None of our company, its subsidiaries and affiliates (we have no joint venture partners), has ever provided, nor do we have any intent to provide, any product, technology or service into Iran or Sudan. Similarly, none of our company, its subsidiaries and affiliates has or has ever had any agreement, commercial arrangement or other contact with the governments of Iran or Sudan or, to our knowledge, entities controlled by the governments of those countries.

Kyrgyz Republic

DWM Petroleum AG (“DWM Petroleum”), our wholly-owned Swiss subsidiary, owns 25% of the issued shares of CJSC South Petroleum Company (“South Petroleum”), a Kyrgyz Republic company. Santos International Holding Pty Ltd. (“Santos International”), a subsidiary of Santos Ltd., owns 70% of South Petroleum and a Kyrgyz government entity, Kyrgyzneftegaz, owns the remaining five percent. South Petroleum holds four oil and gas exploration licenses located in the Kyrgyz Republic. Santos International and DWM Petroleum are parties to a farm-in agreement dated October 4, 2006, as amended, and a majority shareholder agreement dated November 13, 2006. Under the terms of these agreements, Santos International is, and it has the exclusive right to be, the Operator of the project and it is responsible for the day-to-day operations of South Petroleum.

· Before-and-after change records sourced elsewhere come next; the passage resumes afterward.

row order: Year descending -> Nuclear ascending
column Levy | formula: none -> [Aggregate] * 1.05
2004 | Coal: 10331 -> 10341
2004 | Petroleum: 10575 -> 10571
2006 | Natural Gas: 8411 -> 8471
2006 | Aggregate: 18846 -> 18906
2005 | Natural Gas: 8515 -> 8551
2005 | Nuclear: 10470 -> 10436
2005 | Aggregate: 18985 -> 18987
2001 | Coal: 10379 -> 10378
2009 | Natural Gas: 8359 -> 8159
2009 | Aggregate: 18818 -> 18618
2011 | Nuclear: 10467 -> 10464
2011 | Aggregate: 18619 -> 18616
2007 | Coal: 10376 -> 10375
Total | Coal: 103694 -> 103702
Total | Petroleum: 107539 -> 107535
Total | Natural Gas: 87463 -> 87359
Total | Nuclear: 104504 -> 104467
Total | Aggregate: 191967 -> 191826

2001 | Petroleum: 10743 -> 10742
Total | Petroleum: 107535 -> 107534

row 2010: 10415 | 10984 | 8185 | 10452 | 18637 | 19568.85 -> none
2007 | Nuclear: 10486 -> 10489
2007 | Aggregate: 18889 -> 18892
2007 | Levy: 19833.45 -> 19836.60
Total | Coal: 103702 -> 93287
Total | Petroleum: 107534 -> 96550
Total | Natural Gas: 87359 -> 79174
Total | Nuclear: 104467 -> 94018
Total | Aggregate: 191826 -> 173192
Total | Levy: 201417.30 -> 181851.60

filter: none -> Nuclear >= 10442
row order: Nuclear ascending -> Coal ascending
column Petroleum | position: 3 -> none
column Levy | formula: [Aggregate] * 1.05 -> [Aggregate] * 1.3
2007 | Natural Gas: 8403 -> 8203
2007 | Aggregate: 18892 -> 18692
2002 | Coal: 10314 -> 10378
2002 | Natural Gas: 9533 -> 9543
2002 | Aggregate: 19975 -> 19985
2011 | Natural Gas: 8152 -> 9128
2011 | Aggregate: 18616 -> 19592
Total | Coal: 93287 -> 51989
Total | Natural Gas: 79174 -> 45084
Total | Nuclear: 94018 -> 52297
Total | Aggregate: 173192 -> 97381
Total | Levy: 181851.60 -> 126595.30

As a minority shareholder in South Petroleum, we have very little influence over or input into decisions taken by it. Similarly, the reports that we receive from Santos International because we are party to the farm-in agreement and the majority shareholder agreement are summary in nature and contain information about events that have already occurred. To the extent material to our company, we share the summary information from these communications with the public in our periodic disclosure documents (see, for example, the disclaimer at page 14 of our Annual Report on Form 10-K for the year ended December 31, 2011, filed on EDGAR on March 30, 2012).

The summary information about the status of South Petroleum’s work program in the Kyrgyz Republic that was included in our press release of April 21, 2009 was provided to DWM Petroleum by Santos International after the contract was signed. Although the press release did not so specify, we understand that the Iranian crew referred to was supplied to Santos International by the local (Kyrgyz Republic) branch office of Oil Exploration Operations Company (“OEOC”). According to its website (, OEOC is a private joint stock company formed in Iran. For the reasons stated above, we were not and are not the Operator of this project, nor do we control South Petroleum and, as noted above, the information that we have in respect of this transaction was provided to our company ‘after the fact’.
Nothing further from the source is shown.